Leave out the pictures and retype everything else in the records below exactly.

Segment Start: DATASET RECORDS

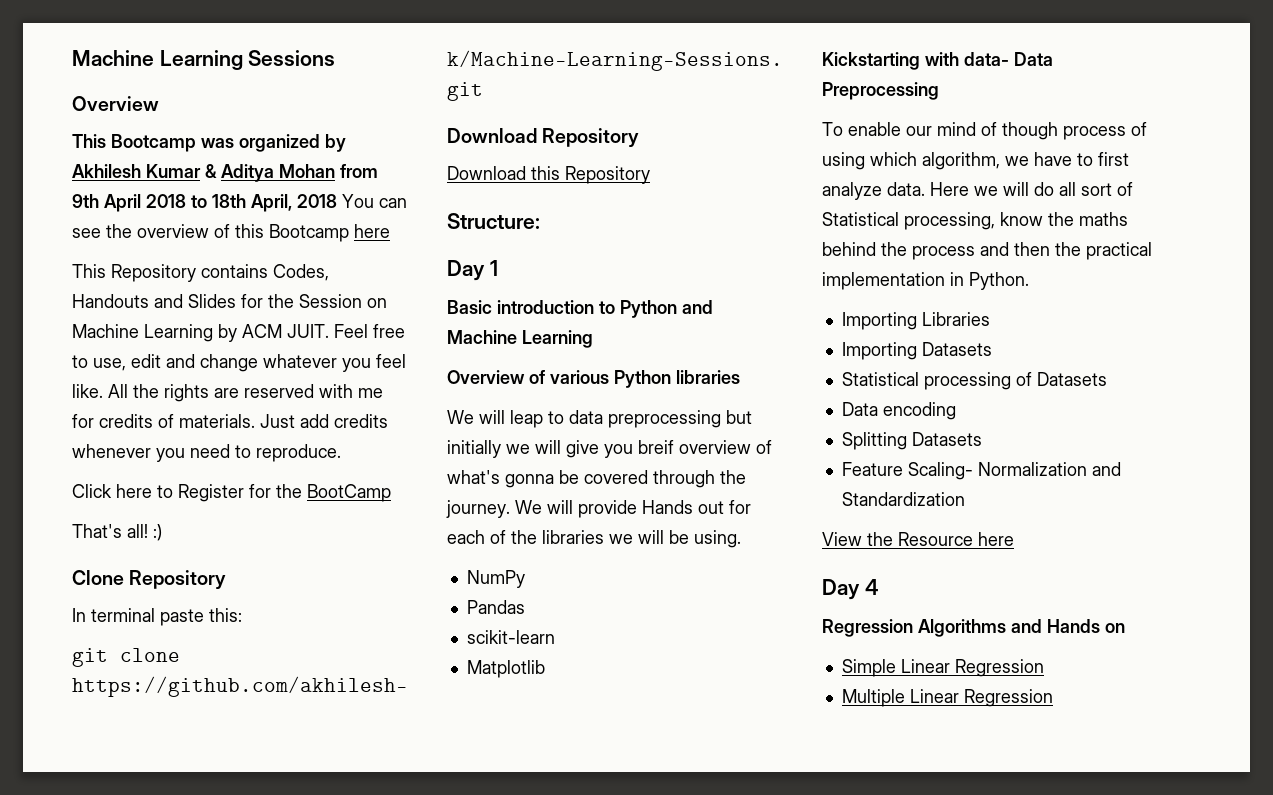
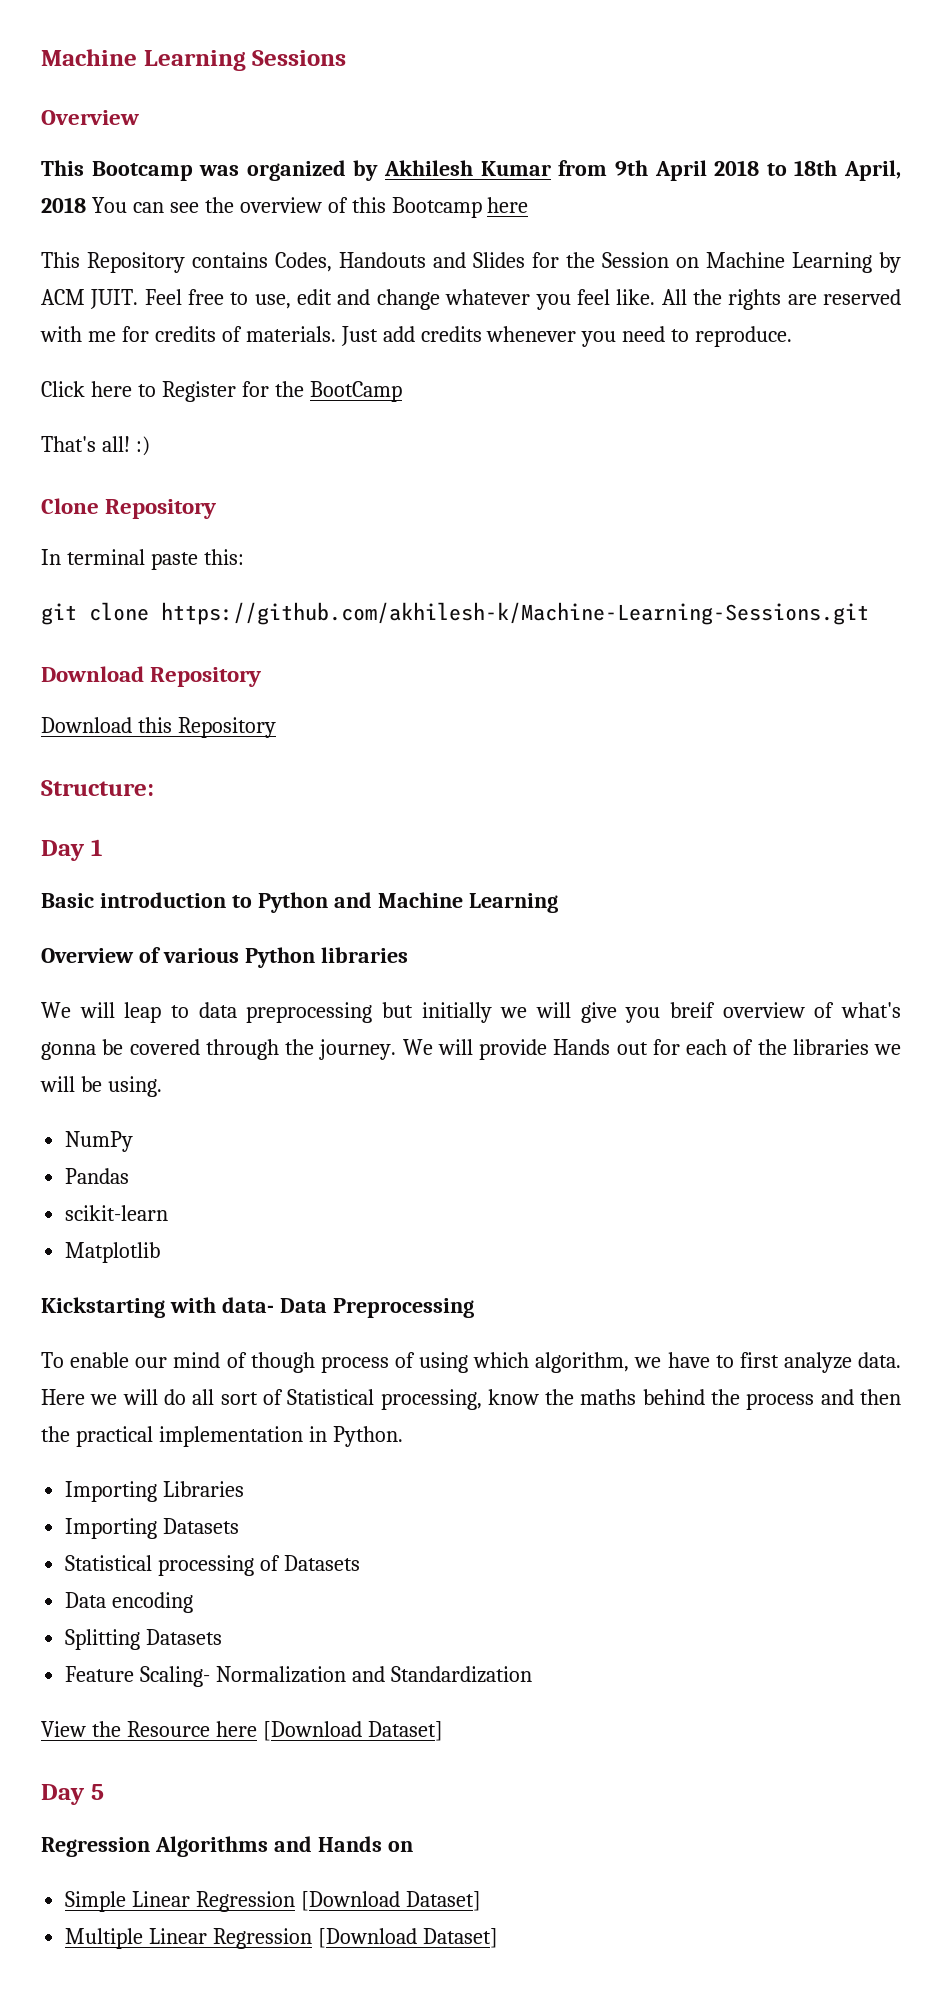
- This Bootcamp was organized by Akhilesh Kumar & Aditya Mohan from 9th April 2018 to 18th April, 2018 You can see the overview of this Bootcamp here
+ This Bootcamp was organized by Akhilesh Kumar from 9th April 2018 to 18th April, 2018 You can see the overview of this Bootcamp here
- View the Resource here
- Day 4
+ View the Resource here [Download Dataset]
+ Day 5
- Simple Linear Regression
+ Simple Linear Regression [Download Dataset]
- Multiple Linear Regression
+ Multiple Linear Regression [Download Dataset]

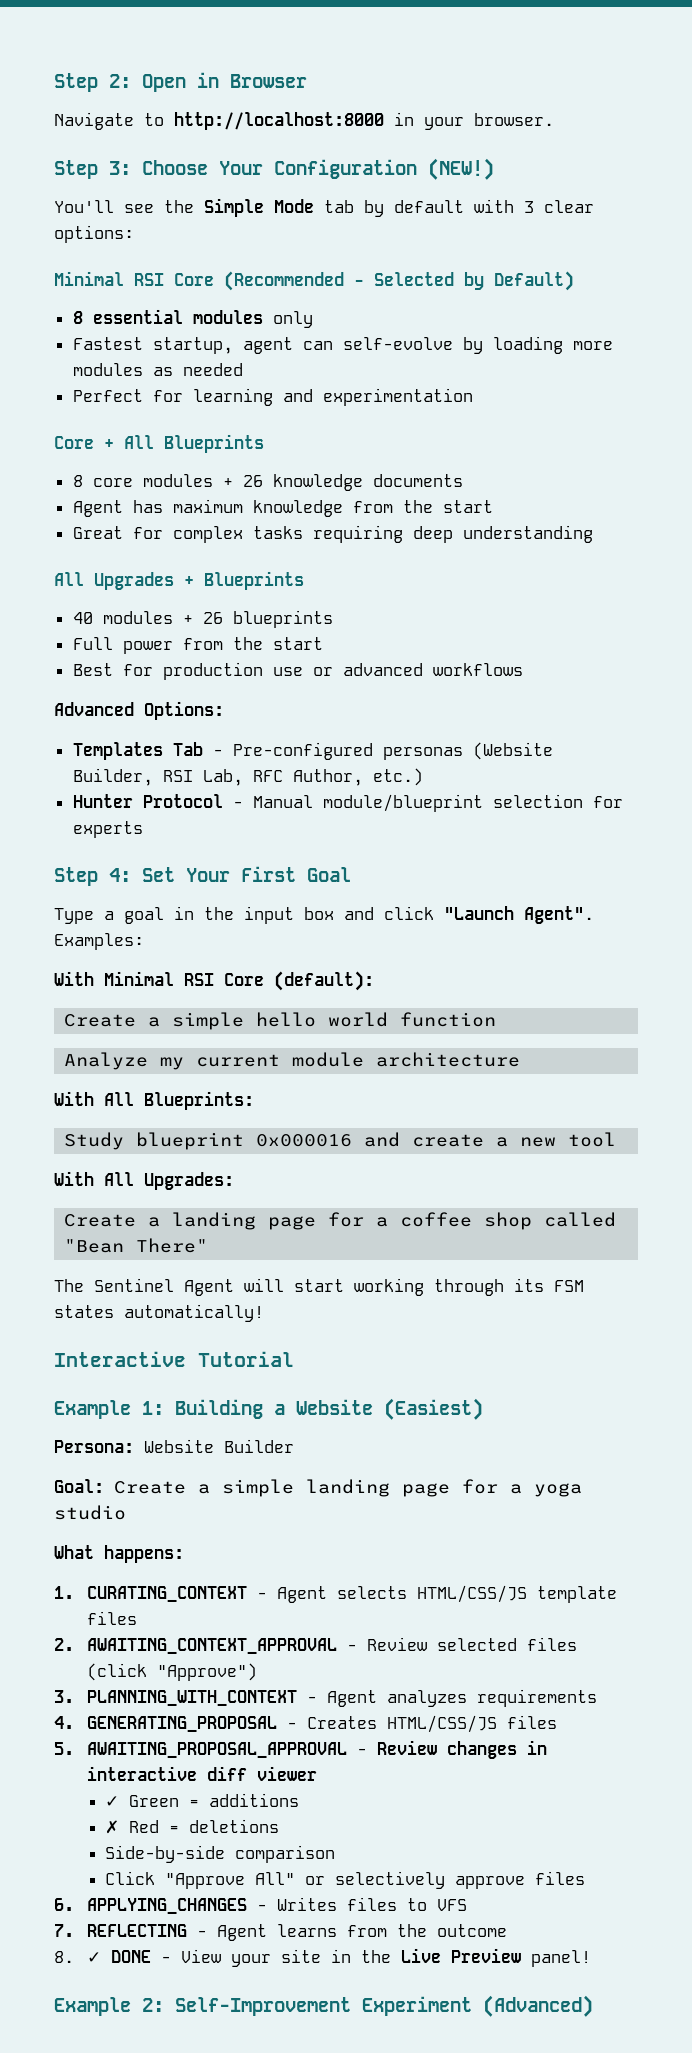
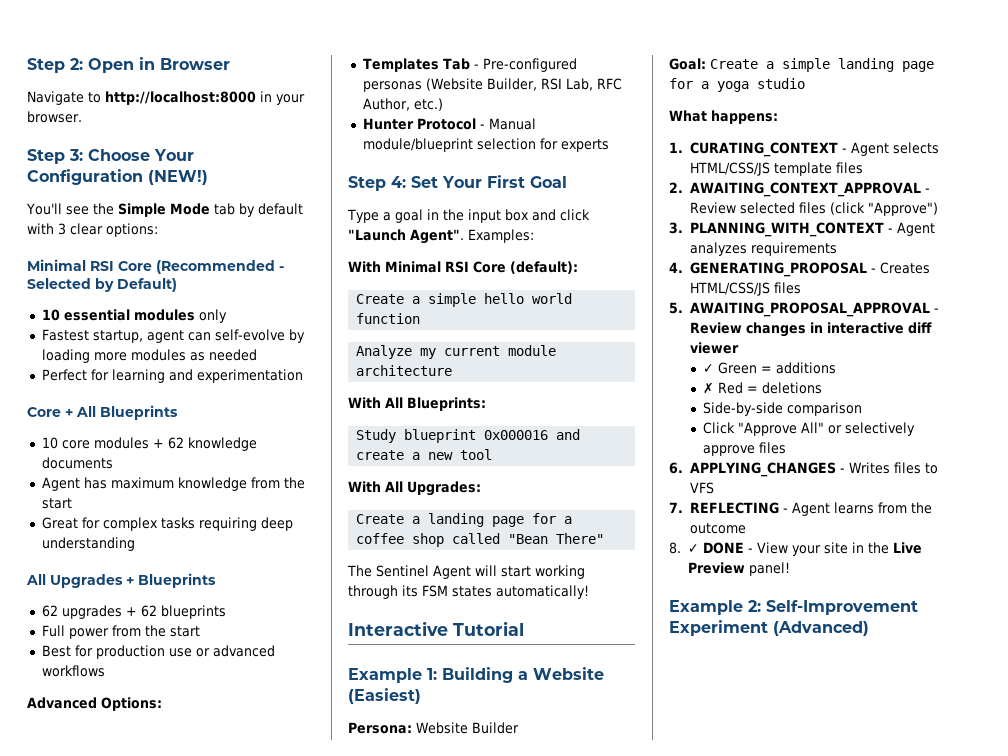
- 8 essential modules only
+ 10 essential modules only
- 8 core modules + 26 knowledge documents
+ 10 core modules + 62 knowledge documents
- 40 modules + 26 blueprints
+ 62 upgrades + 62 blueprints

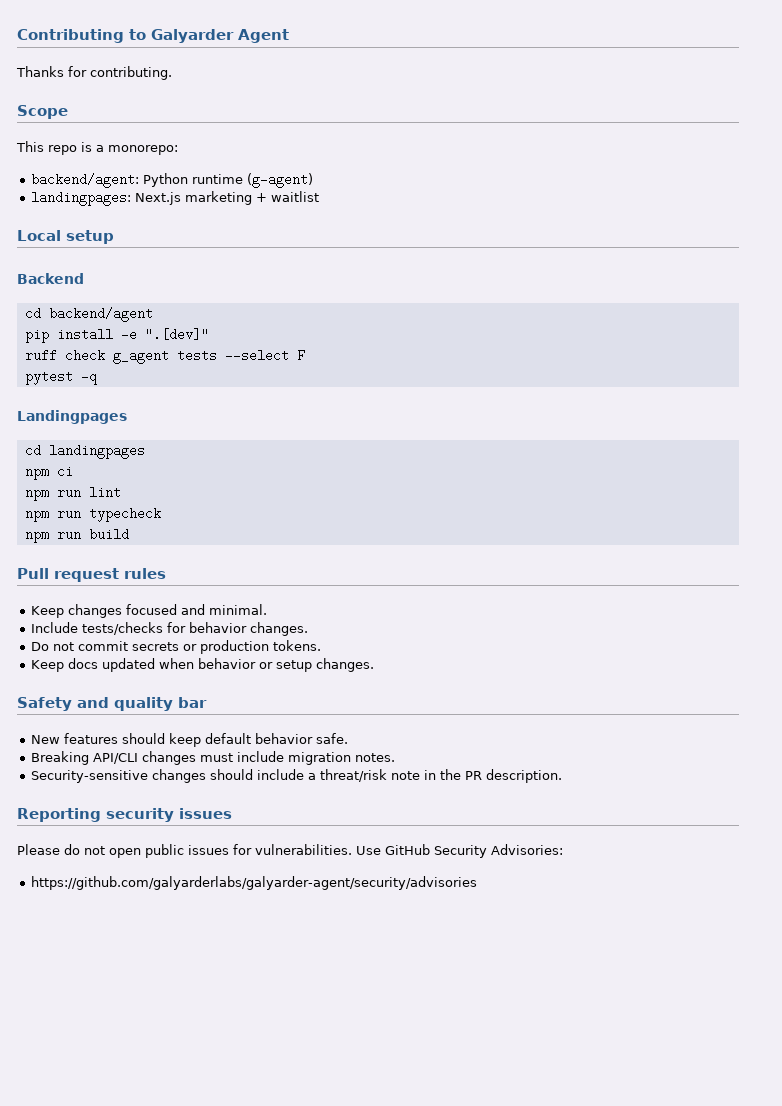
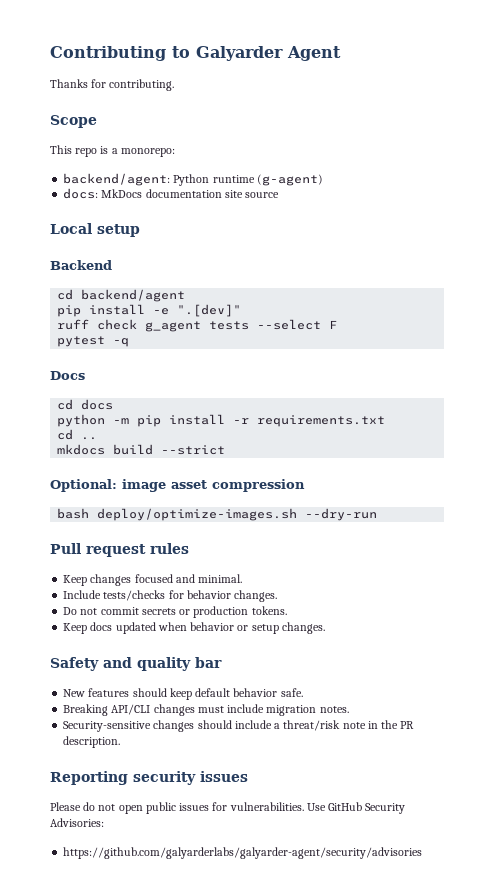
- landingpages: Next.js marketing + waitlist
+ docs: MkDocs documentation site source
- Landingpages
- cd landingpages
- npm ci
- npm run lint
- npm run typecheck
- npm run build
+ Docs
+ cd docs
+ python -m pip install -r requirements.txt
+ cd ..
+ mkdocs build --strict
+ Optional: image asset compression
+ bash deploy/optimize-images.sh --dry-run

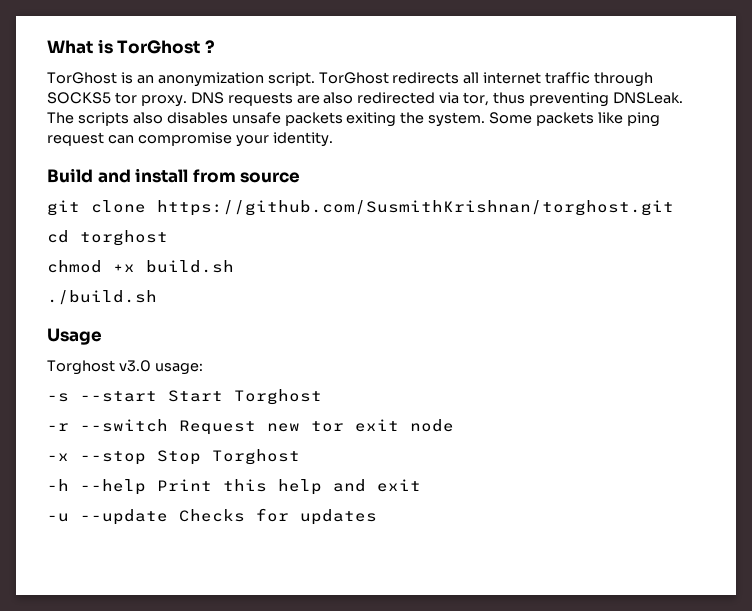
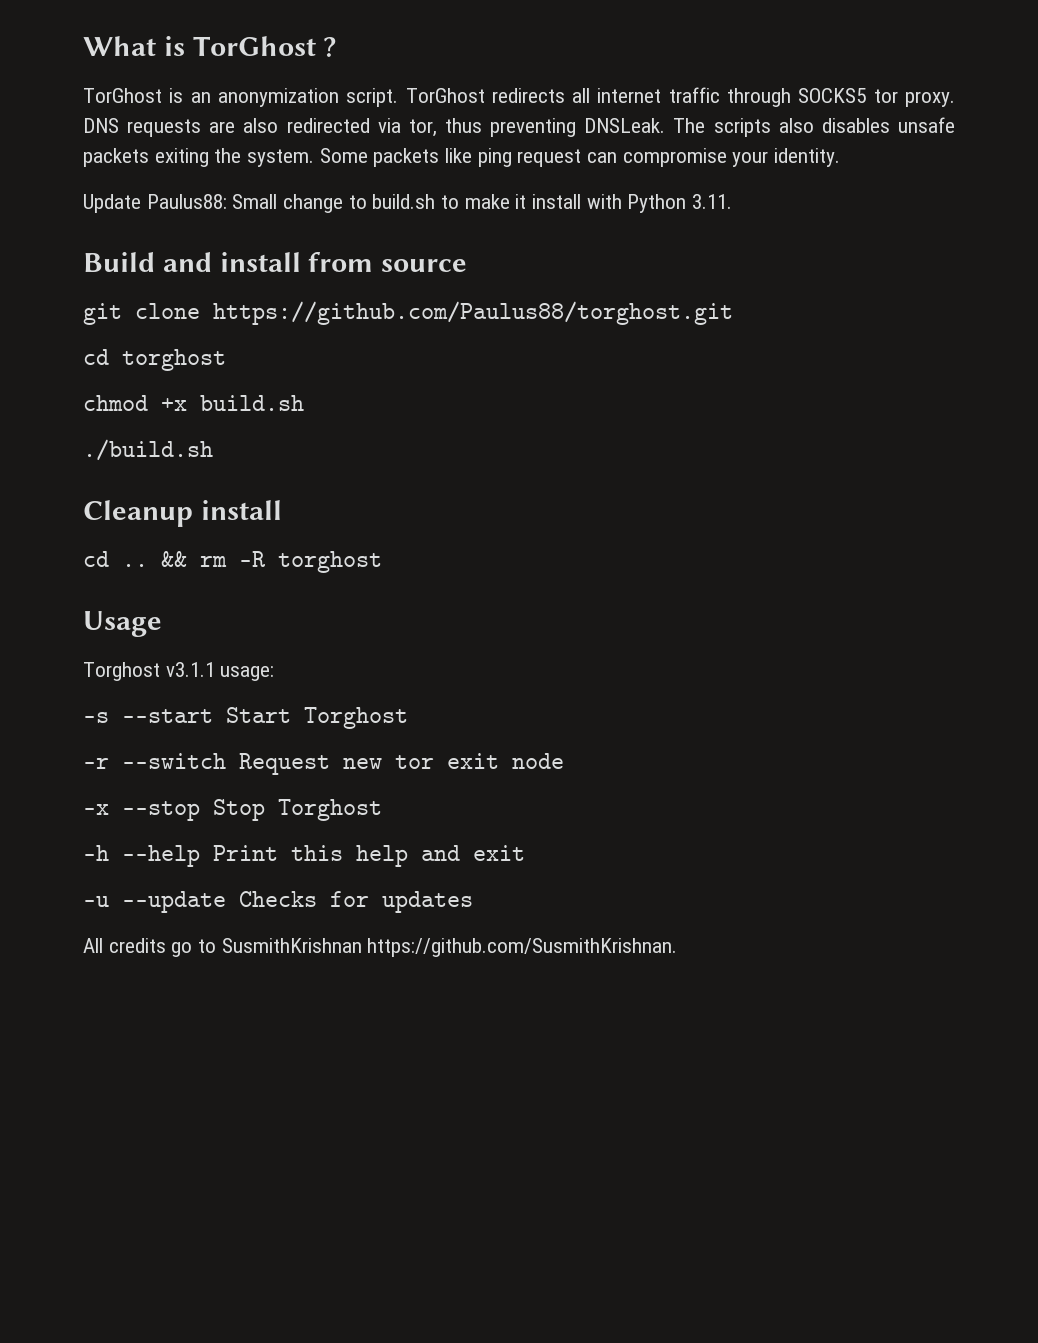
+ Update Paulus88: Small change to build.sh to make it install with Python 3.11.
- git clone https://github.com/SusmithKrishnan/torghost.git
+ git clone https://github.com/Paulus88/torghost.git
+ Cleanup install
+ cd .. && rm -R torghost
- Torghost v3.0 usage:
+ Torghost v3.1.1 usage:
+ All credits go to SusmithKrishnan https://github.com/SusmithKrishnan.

Segment End: DATASET RECORDS

▸ **SOLUTION TO THIS PROBLEM**:
- This Bootcamp was organized by Akhilesh Kumar & Aditya Mohan from 9th April 2018 to 18th April, 2018 You can see the overview of this Bootcamp here
+ This Bootcamp was organized by Akhilesh Kumar from 9th April 2018 to 18th April, 2018 You can see the overview of this Bootcamp here
- View the Resource here
- Day 4
+ View the Resource here [Download Dataset]
+ Day 5
- Simple Linear Regression
+ Simple Linear Regression [Download Dataset]
- Multiple Linear Regression
+ Multiple Linear Regression [Download Dataset]

- 8 essential modules only
+ 10 essential modules only
- 8 core modules + 26 knowledge documents
+ 10 core modules + 62 knowledge documents
- 40 modules + 26 blueprints
+ 62 upgrades + 62 blueprints

- landingpages: Next.js marketing + waitlist
+ docs: MkDocs documentation site source
- Landingpages
- cd landingpages
- npm ci
- npm run lint
- npm run typecheck
- npm run build
+ Docs
+ cd docs
+ python -m pip install -r requirements.txt
+ cd ..
+ mkdocs build --strict
+ Optional: image asset compression
+ bash deploy/optimize-images.sh --dry-run

+ Update Paulus88: Small change to build.sh to make it install with Python 3.11.
- git clone https://github.com/SusmithKrishnan/torghost.git
+ git clone https://github.com/Paulus88/torghost.git
+ Cleanup install
+ cd .. && rm -R torghost
- Torghost v3.0 usage:
+ Torghost v3.1.1 usage:
+ All credits go to SusmithKrishnan https://github.com/SusmithKrishnan.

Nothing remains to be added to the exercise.